### Your assignment
Transcribe this listing exactly; omit the pictures.

..........

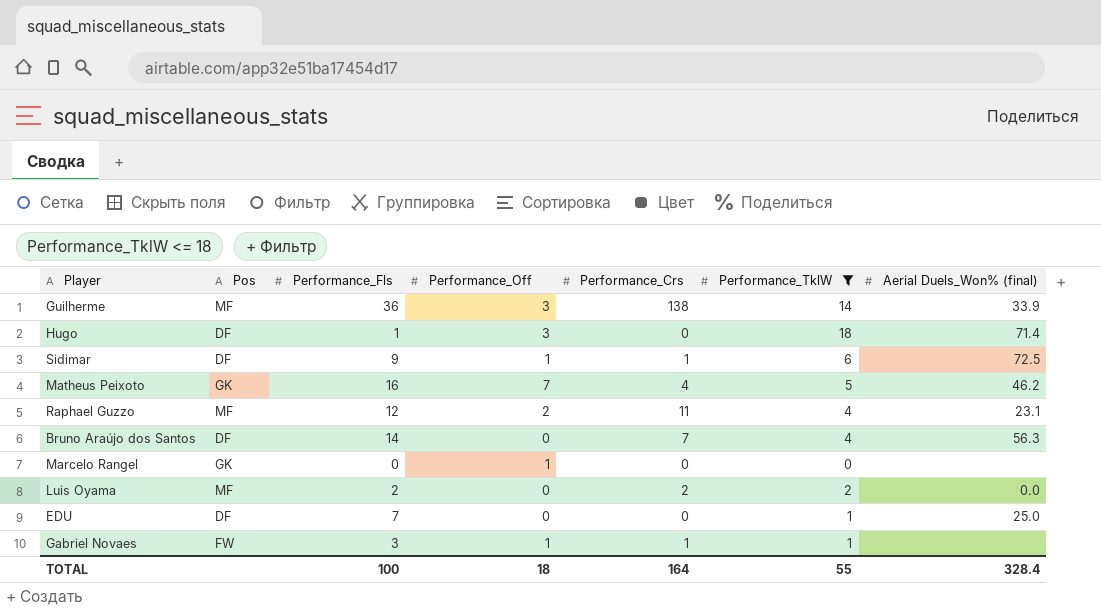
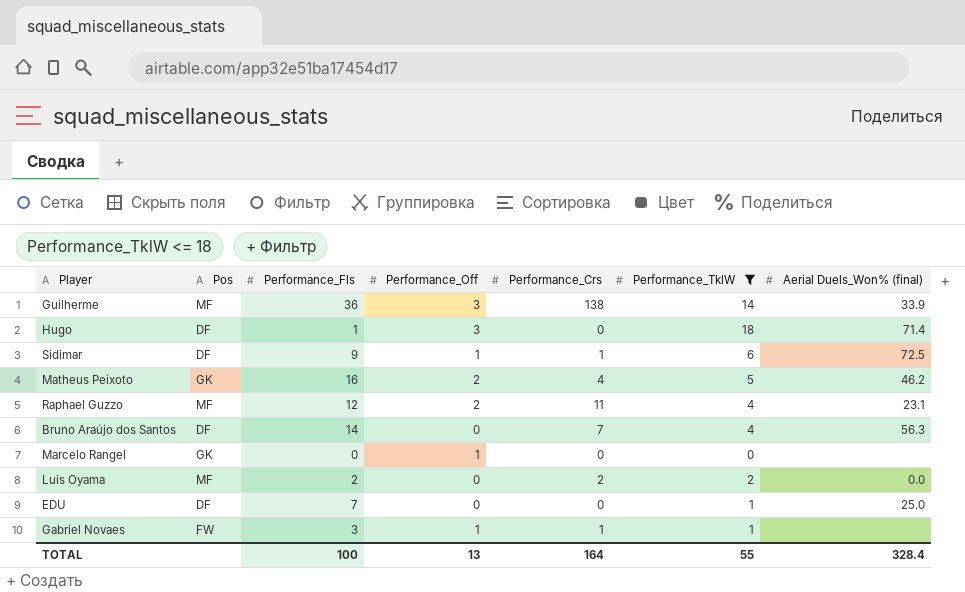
Matheus Peixoto | Performance_Off: 7 -> 2
TOTAL | Performance_Off: 18 -> 13

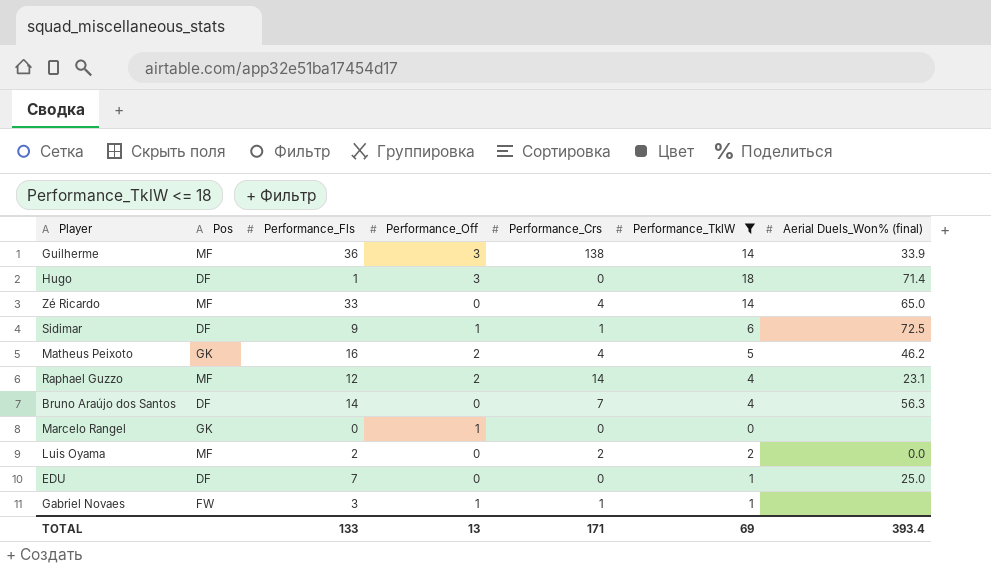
row Zé Ricardo: none -> MF | 33 | 0 | 4 | 14 | 65.0
Raphael Guzzo | Performance_Crs: 11 -> 14
TOTAL | Performance_Fls: 100 -> 133
TOTAL | Performance_Crs: 164 -> 171
TOTAL | Performance_TklW: 55 -> 69
TOTAL | Aerial Duels_Won% (final): 328.4 -> 393.4

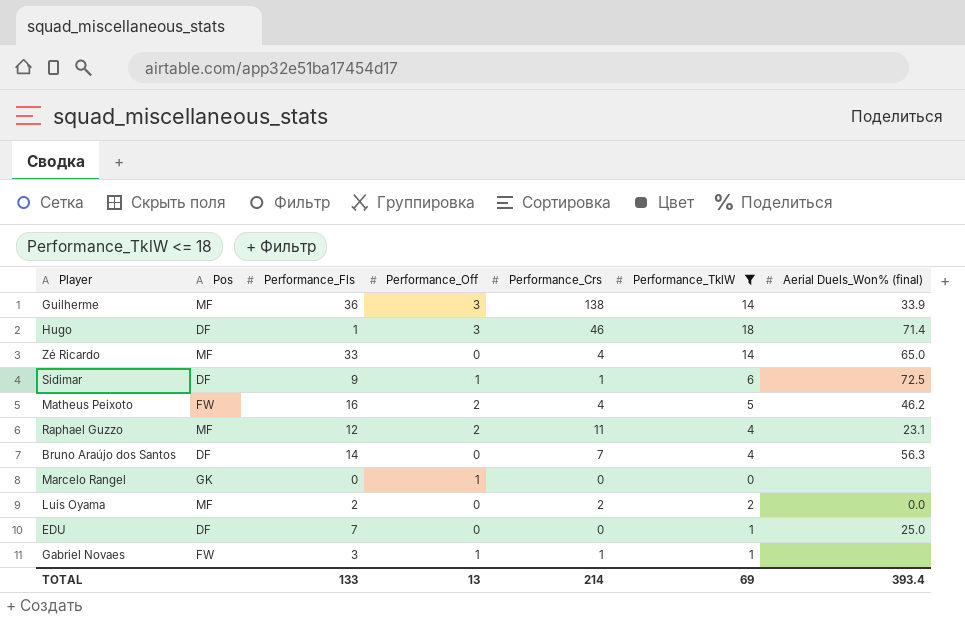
Hugo | Performance_Crs: 0 -> 46
Matheus Peixoto | Pos: GK -> FW
Raphael Guzzo | Performance_Crs: 14 -> 11
TOTAL | Performance_Crs: 171 -> 214

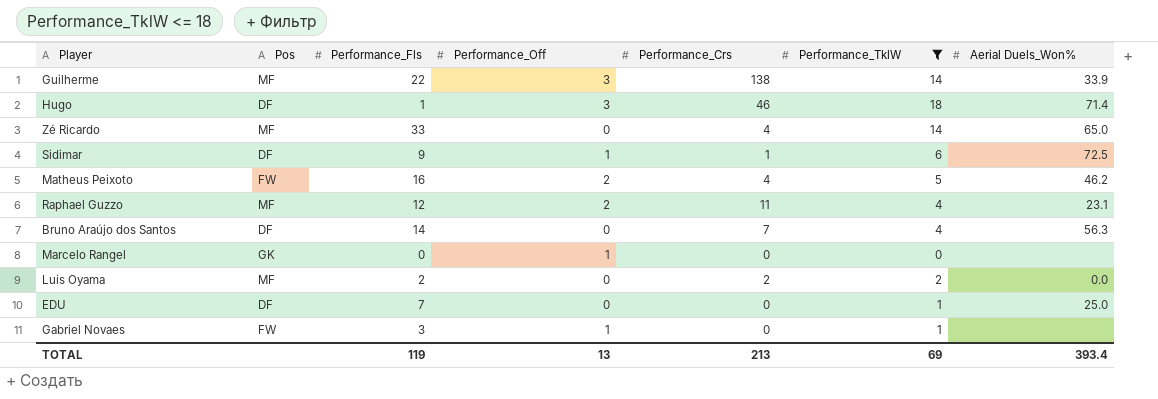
column name: Aerial Duels_Won% (final) -> Aerial Duels_Won%
Guilherme | Performance_Fls: 36 -> 22
Gabriel Novaes | Performance_Crs: 1 -> 0
TOTAL | Performance_Fls: 133 -> 119
TOTAL | Performance_Crs: 214 -> 213

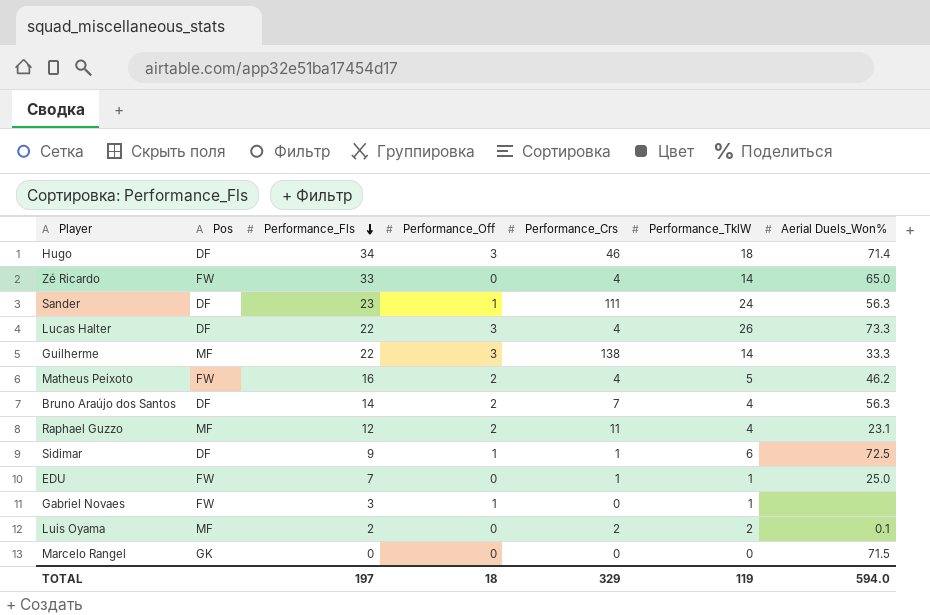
filter: Performance_TklW <= 18 -> none
row order: none -> Performance_Fls descending
Hugo | Performance_Fls: 1 -> 34
Zé Ricardo | Pos: MF -> FW
Guilherme | Aerial Duels_Won%: 33.9 -> 33.3
Bruno Araújo dos Santos | Performance_Off: 0 -> 2
EDU | Pos: DF -> FW
EDU | Performance_Crs: 0 -> 1
Luis Oyama | Aerial Duels_Won%: 0.0 -> 0.1
Marcelo Rangel | Performance_Off: 1 -> 0
Marcelo Rangel | Aerial Duels_Won%: none -> 71.5
TOTAL | Performance_Fls: 119 -> 197
TOTAL | Performance_Off: 13 -> 18
TOTAL | Performance_Crs: 213 -> 329
TOTAL | Performance_TklW: 69 -> 119
TOTAL | Aerial Duels_Won%: 393.4 -> 594.0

..........

### Solution for this problem
Matheus Peixoto | Performance_Off: 7 -> 2
TOTAL | Performance_Off: 18 -> 13

row Zé Ricardo: none -> MF | 33 | 0 | 4 | 14 | 65.0
Raphael Guzzo | Performance_Crs: 11 -> 14
TOTAL | Performance_Fls: 100 -> 133
TOTAL | Performance_Crs: 164 -> 171
TOTAL | Performance_TklW: 55 -> 69
TOTAL | Aerial Duels_Won% (final): 328.4 -> 393.4

Hugo | Performance_Crs: 0 -> 46
Matheus Peixoto | Pos: GK -> FW
Raphael Guzzo | Performance_Crs: 14 -> 11
TOTAL | Performance_Crs: 171 -> 214

column name: Aerial Duels_Won% (final) -> Aerial Duels_Won%
Guilherme | Performance_Fls: 36 -> 22
Gabriel Novaes | Performance_Crs: 1 -> 0
TOTAL | Performance_Fls: 133 -> 119
TOTAL | Performance_Crs: 214 -> 213

filter: Performance_TklW <= 18 -> none
row order: none -> Performance_Fls descending
Hugo | Performance_Fls: 1 -> 34
Zé Ricardo | Pos: MF -> FW
Guilherme | Aerial Duels_Won%: 33.9 -> 33.3
Bruno Araújo dos Santos | Performance_Off: 0 -> 2
EDU | Pos: DF -> FW
EDU | Performance_Crs: 0 -> 1
Luis Oyama | Aerial Duels_Won%: 0.0 -> 0.1
Marcelo Rangel | Performance_Off: 1 -> 0
Marcelo Rangel | Aerial Duels_Won%: none -> 71.5
TOTAL | Performance_Fls: 119 -> 197
TOTAL | Performance_Off: 13 -> 18
TOTAL | Performance_Crs: 213 -> 329
TOTAL | Performance_TklW: 69 -> 119
TOTAL | Aerial Duels_Won%: 393.4 -> 594.0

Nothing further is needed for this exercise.